Tuesday, January 01, 2008

I wish political reporters were as hard hitting with their interviews as sportscasters.

On New Year’s Day, during all the bowl games, I saw two interviews with incoming new head coaches (Rich Rodriguez with Michigan and Rick Neuheisel with UCLA). Rodriguez, ex-head coach at West Virginia, was asked what was different about being offered the head coaching job at Alabama last year and turning it down, and being offered the head coaching job at Michigan this year and accepting it. He somewhat skillfully avoided answering the question. He was also asked if West Virginia had been in the national championship game this year (which could have easily happened), would he have left WVU. Again, he didn’t answer. Neuheisel was asked about his rather checkered past at Colorado and Washington, which included a rather overblown gambling scandal, where he was involved in betting on the NCAA basketball tournament. To his credit, he said that he made mistakes in his past, they were his mistakes, and he wouldn’t make them in his upcoming job. Whether that is true remains to be seen. I wish him luck. (I met him several years ago, as he is a friend of my brother. It was a bit awkward, as he had just lost his job at Washington. I think I said something like, "Sorry about how the Husky thing turned out." He replied, "Yeah, me too." What a lame thing to say on my part....)

My point is this. Those are very pointed, potentially very embarrassing questions being asked of college football coaches on live national television. I suppose that, because of their visibility and large salaries paid for by state taxes, those are fair questions.

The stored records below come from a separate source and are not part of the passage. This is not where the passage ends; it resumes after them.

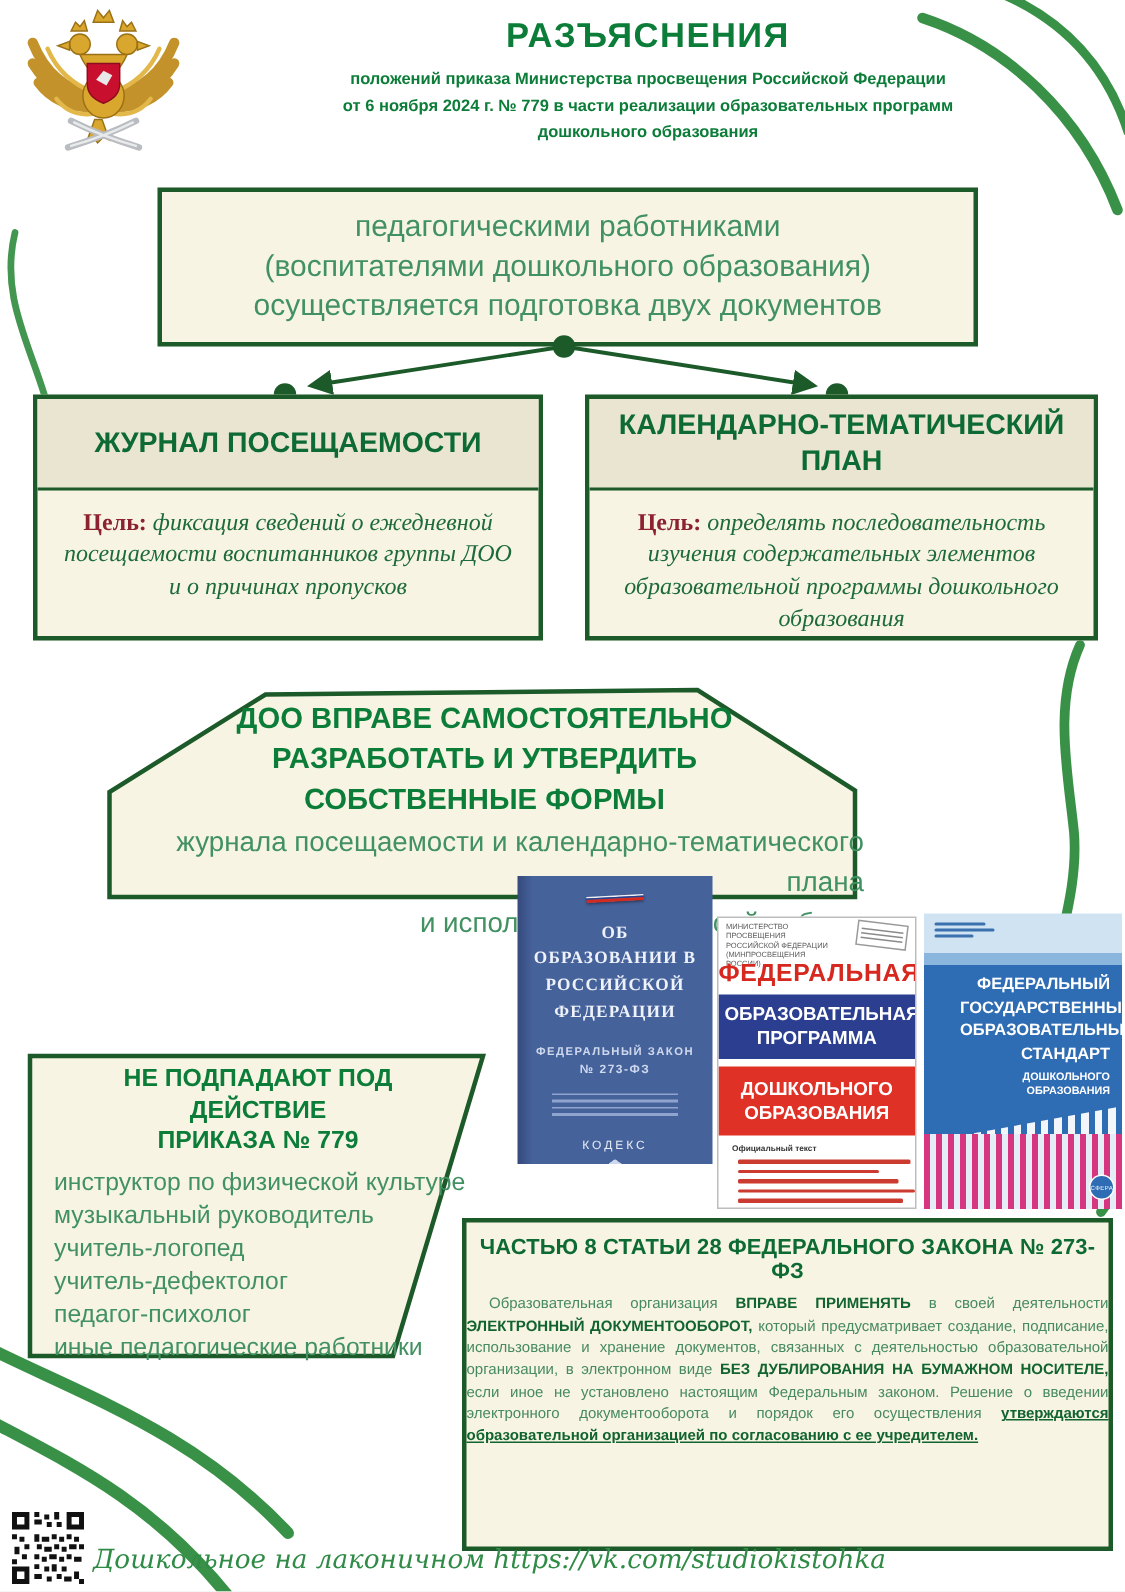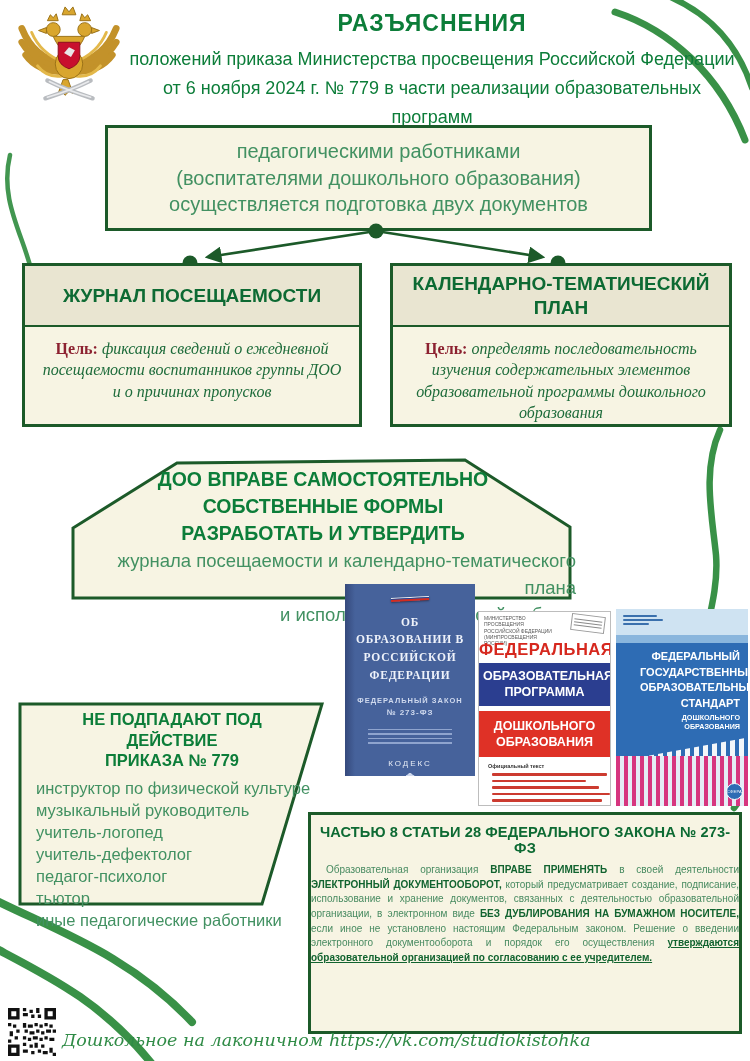"положений приказа Министерства" .subtitle-line { font-size: 18px -> 11px; font-weight: normal -> bold }
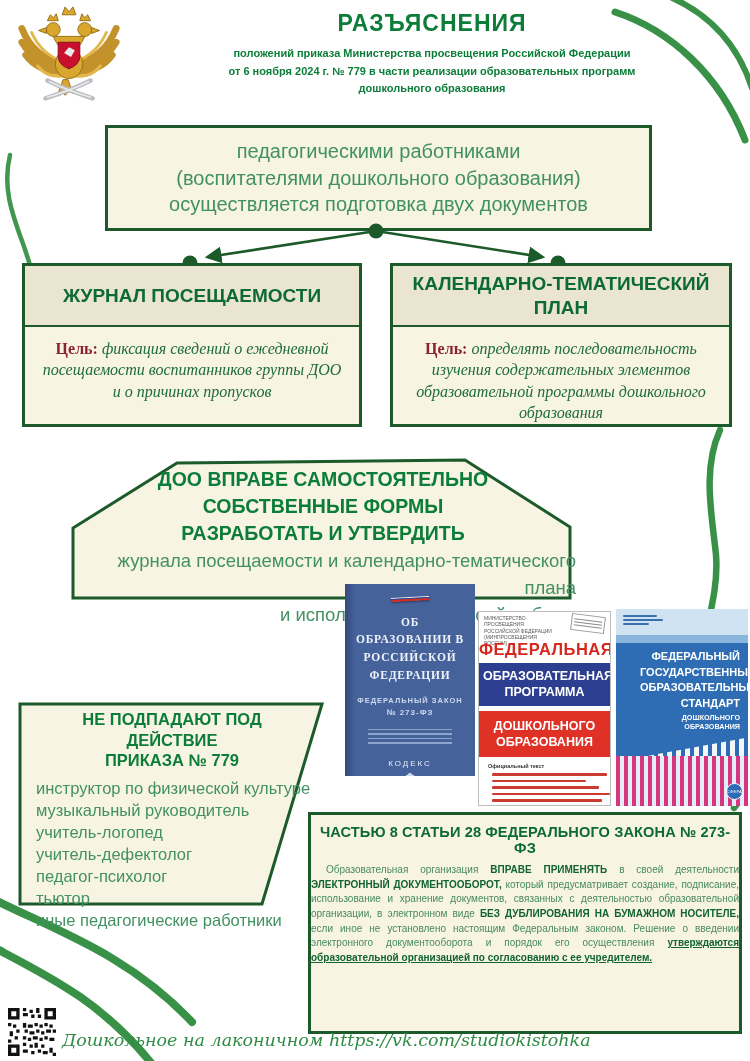"СОБСТВЕННЫЕ ФОРМЫ" div.banner-bold-line { order: before "РАЗРАБОТАТЬ И УТВЕРДИТЬ" -> after "РАЗРАБОТАТЬ И УТВЕРДИТЬ" }
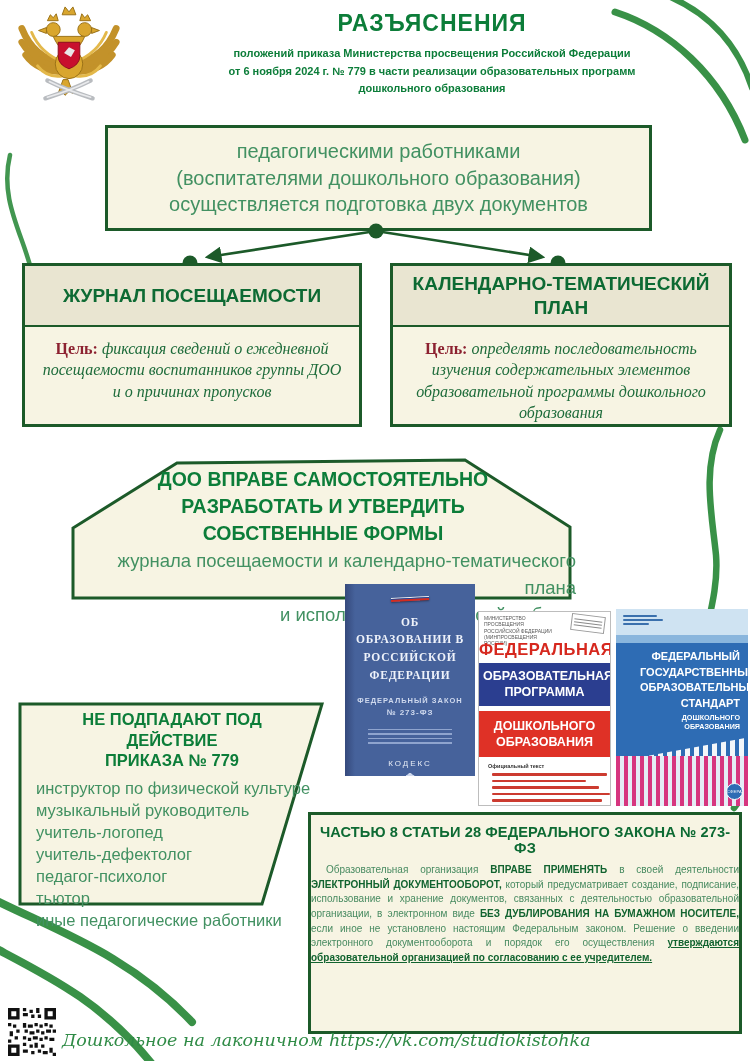"тьютор" div.excl-item { html: <div>тьютор</div> -> none }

I wish, oh how I wish, that our national political media would be as hard hitting and probing with our politicians. Specifically, why do they let George Bush and his minions get away with breaking the laws, subverting the Constitution, stacking the Dept. of Justice with political cronies and ideologues, such that the DOJ became an arm of the Republican party, and let them get away with it without calling them on the carpet when they get a chance? Don't the people who run our nation, who have shown that they consider themselves to be above the law, deserve at least as much scrutiny as football coaches?